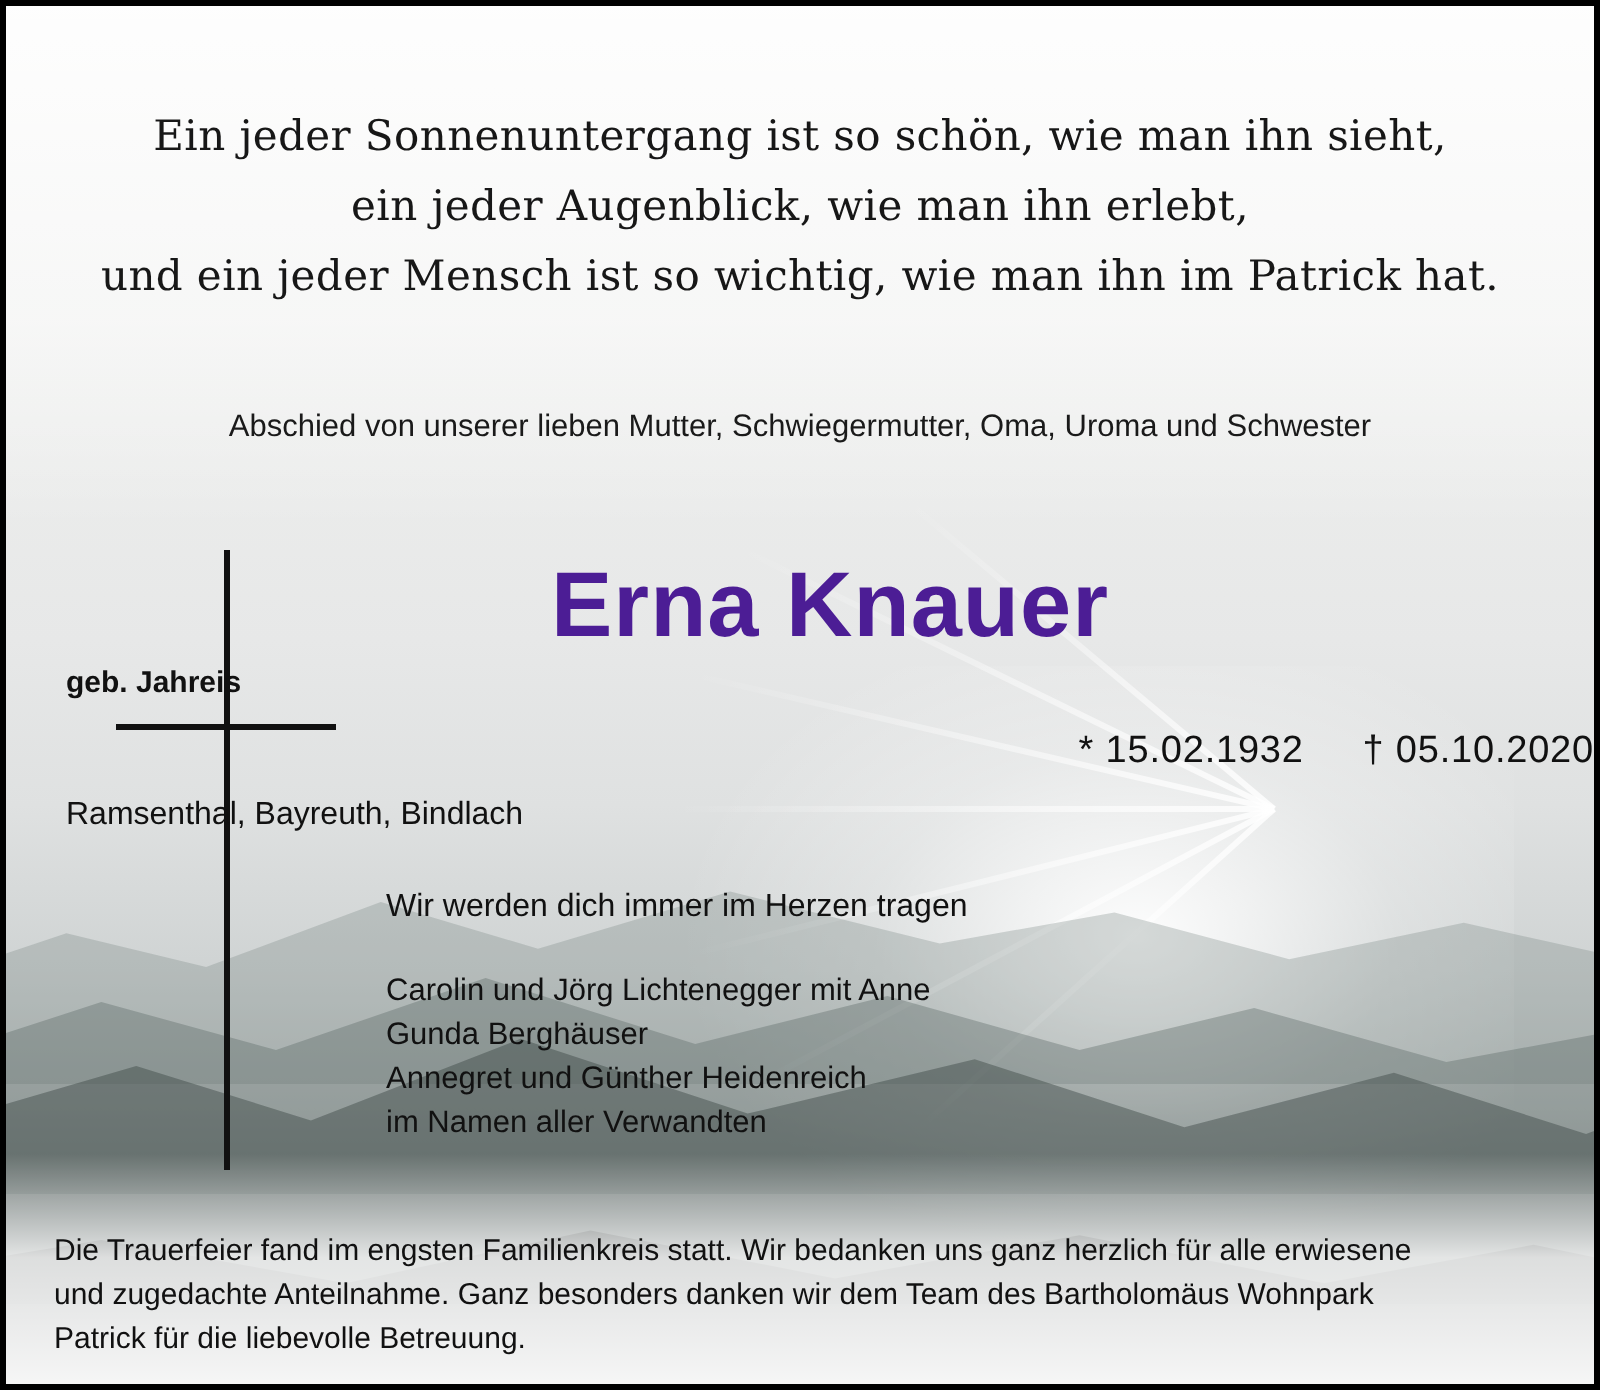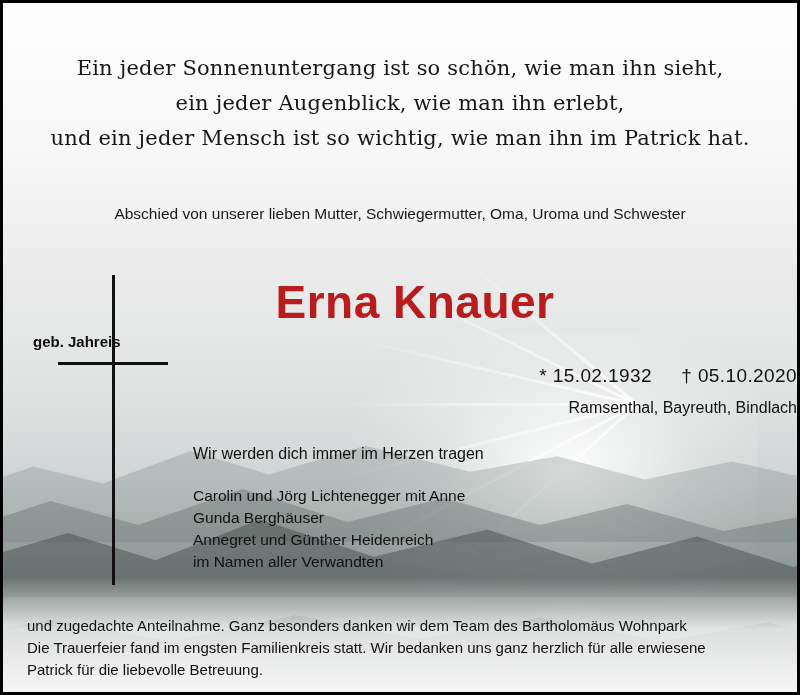"Erna Knauer" .name { color: #b91c1c -> #4c1d95 }
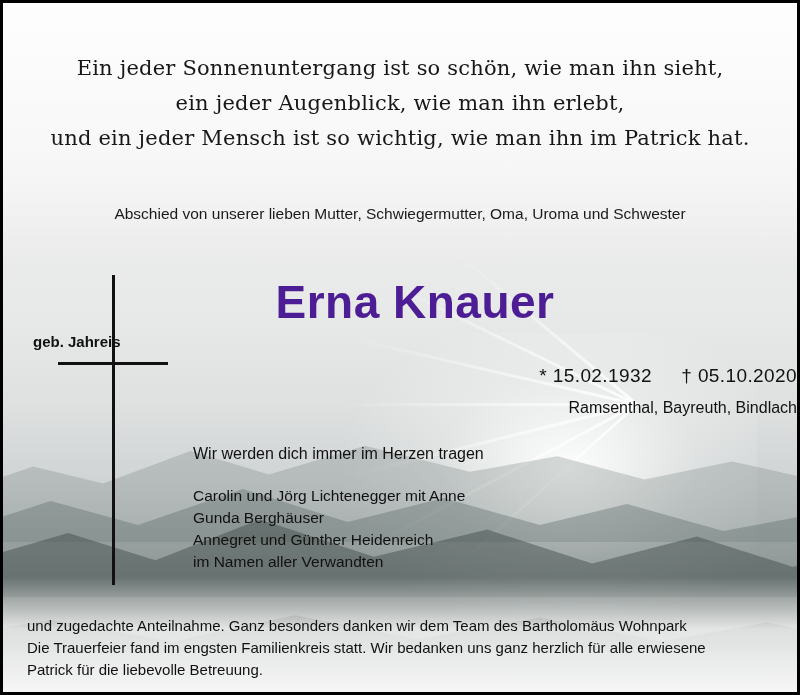"Ramsenthal, Bayreuth, Bindlach" .places { text-align: right -> left }
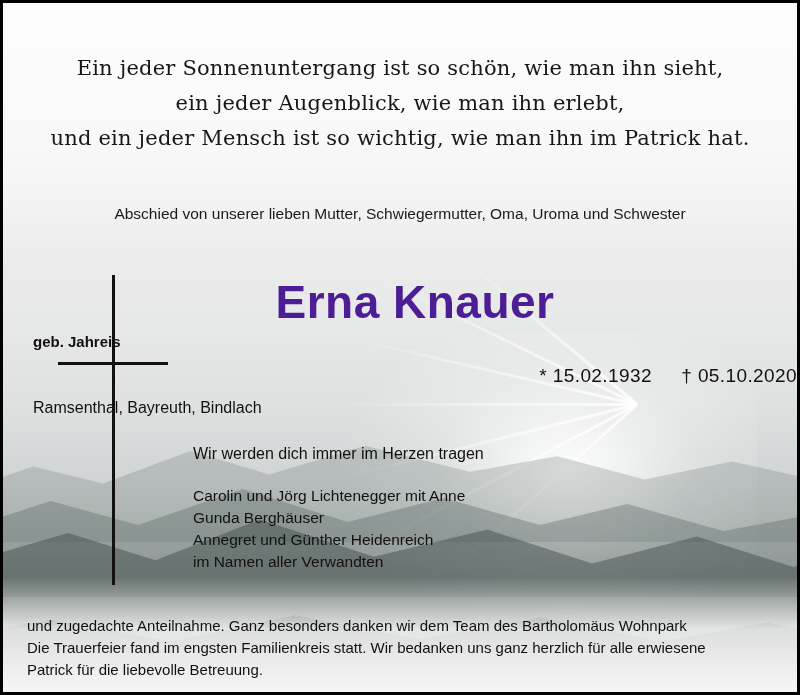"und zugedachte Anteilnahme. Ganz" span.footer-line { order: before "Die Trauerfeier fand im engsten" -> after "Die Trauerfeier fand im engsten" }
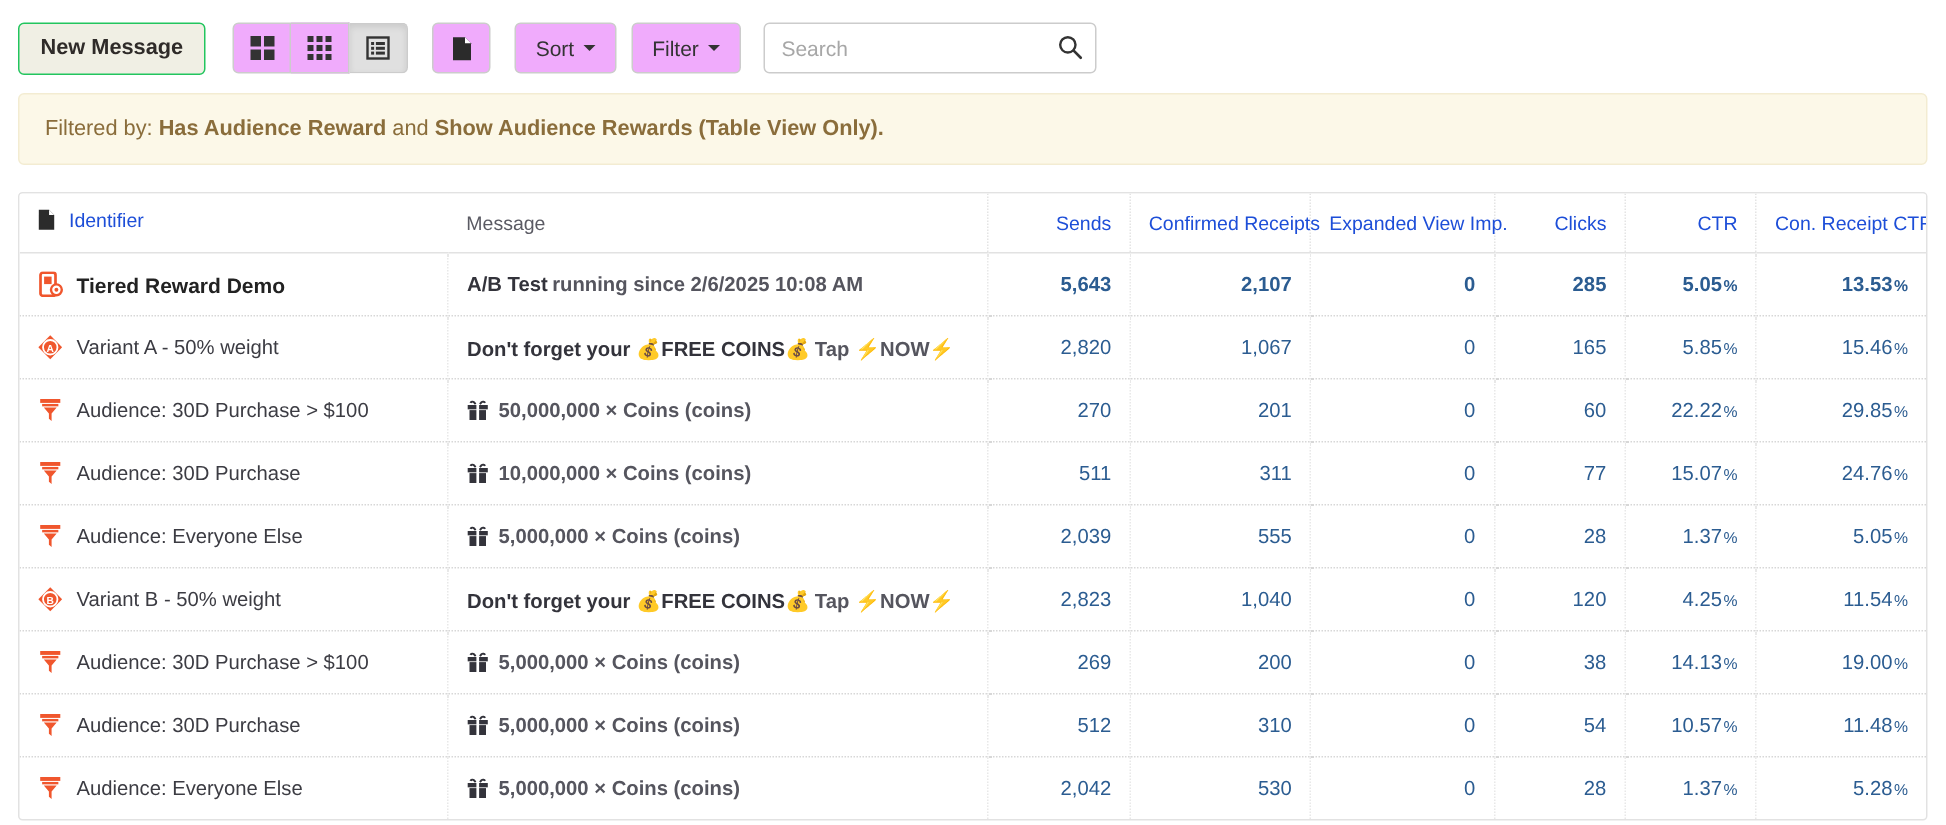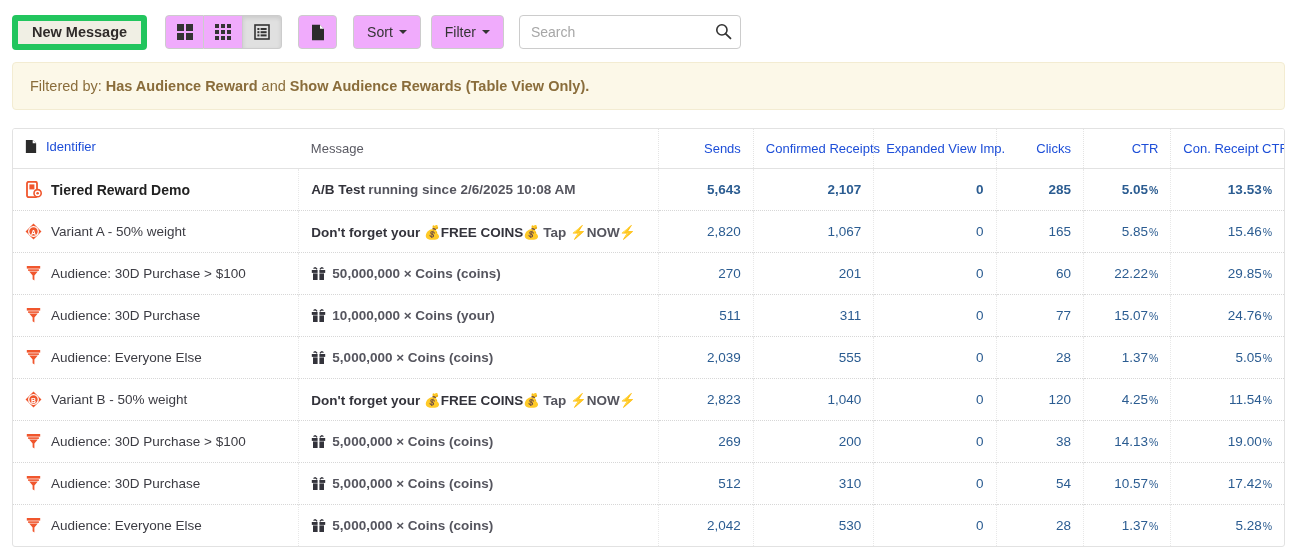"New Message" .btn-new { border: 6px solid #22c55e -> 1px solid #22c55e }
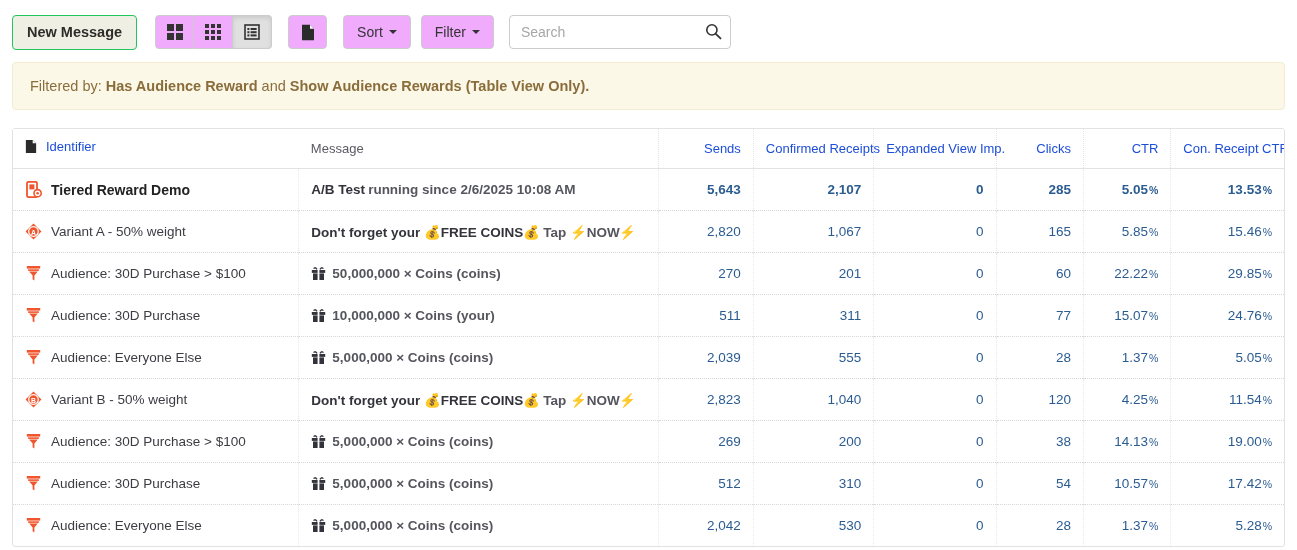"10,000,000 × Coins (your)" span.msg-normal { text: your -> coins }
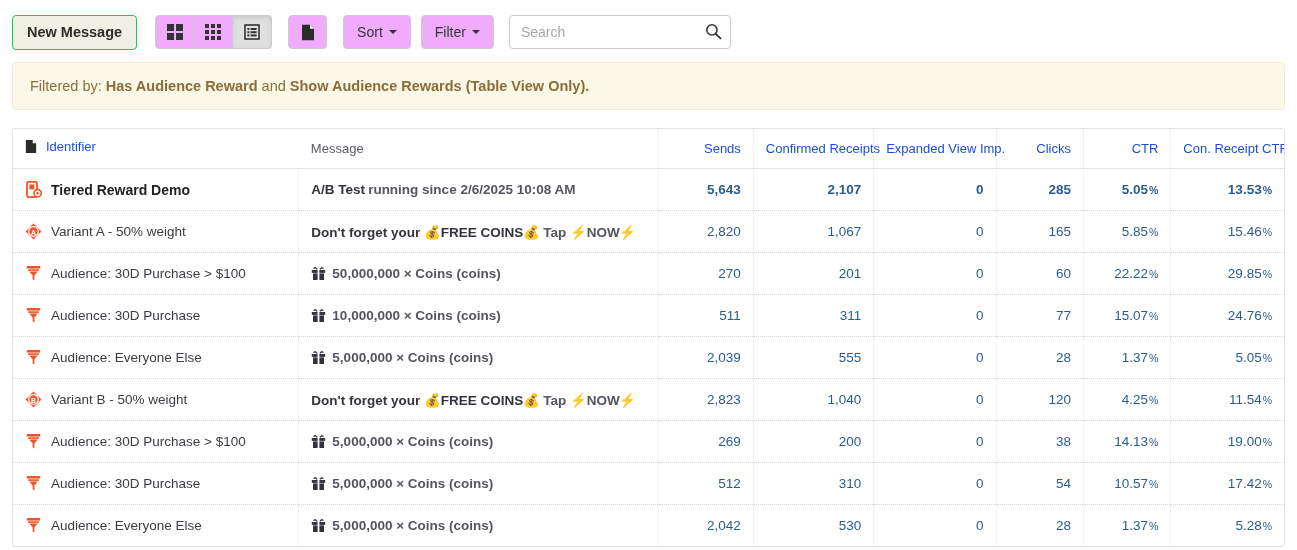"17.42" span { text: 17.42 -> 11.48 }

» Work instruction: Please copy exactly the lines from the one containing "border: 6px solid" through the last line of the records above, both included, and leave out any pictures.

» Result of the task:
"New Message" .btn-new { border: 6px solid #22c55e -> 1px solid #22c55e }
"10,000,000 × Coins (your)" span.msg-normal { text: your -> coins }
"17.42" span { text: 17.42 -> 11.48 }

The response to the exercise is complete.